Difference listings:
★ ★ ★ ★
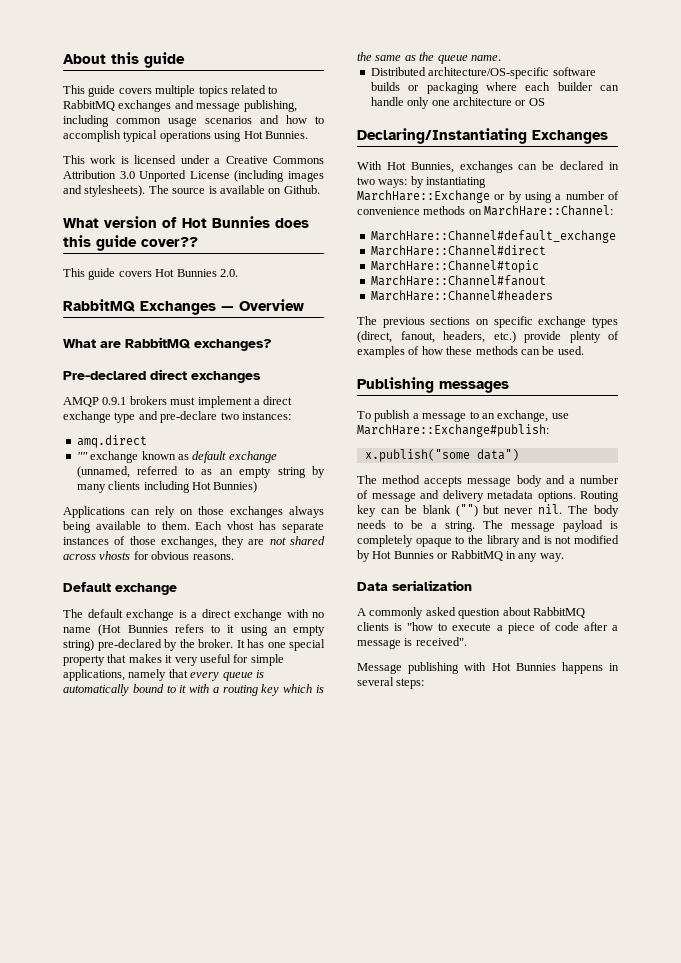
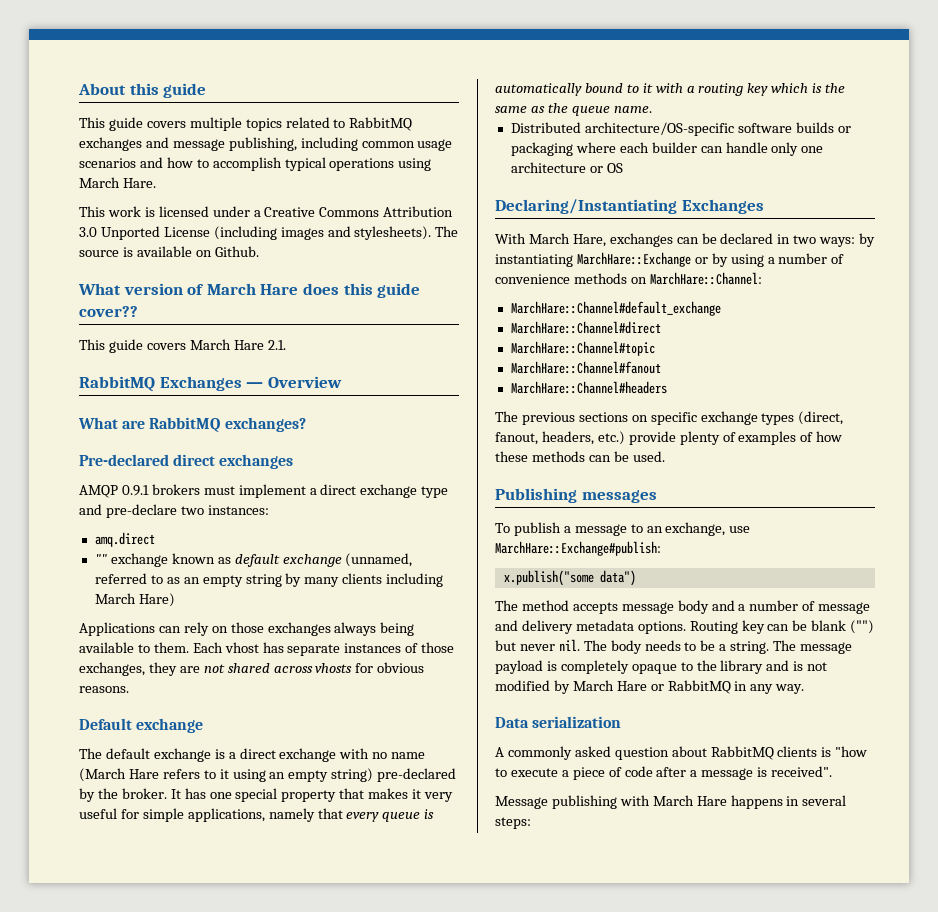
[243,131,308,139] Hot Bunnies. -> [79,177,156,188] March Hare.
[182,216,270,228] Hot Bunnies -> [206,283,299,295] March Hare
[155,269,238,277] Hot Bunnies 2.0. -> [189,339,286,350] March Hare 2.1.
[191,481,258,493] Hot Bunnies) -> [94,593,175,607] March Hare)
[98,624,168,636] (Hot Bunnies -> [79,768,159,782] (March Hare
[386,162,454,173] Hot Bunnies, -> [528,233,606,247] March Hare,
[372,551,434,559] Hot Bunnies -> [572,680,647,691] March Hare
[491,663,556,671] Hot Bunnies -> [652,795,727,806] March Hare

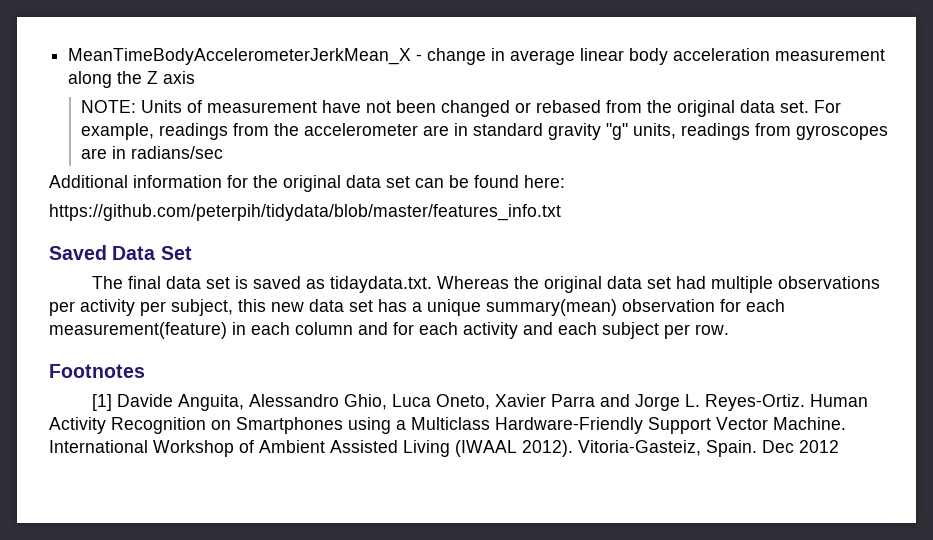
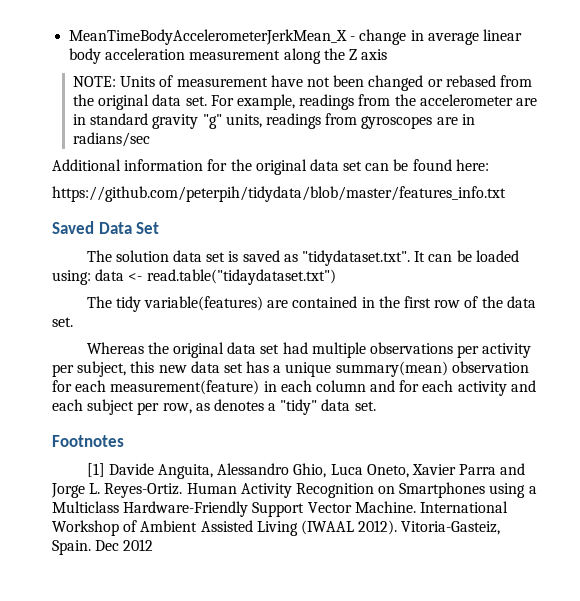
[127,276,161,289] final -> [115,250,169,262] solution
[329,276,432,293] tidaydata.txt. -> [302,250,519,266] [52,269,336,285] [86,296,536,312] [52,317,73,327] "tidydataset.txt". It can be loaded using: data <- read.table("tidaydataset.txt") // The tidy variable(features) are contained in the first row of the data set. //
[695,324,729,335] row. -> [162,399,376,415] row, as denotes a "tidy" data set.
★ ★ ★ ★
ABOUT THIS EXERCISE: Determine the number of lines in the records that contain the word "tidy", and provide that number alone.

TASK OUTPUT: 2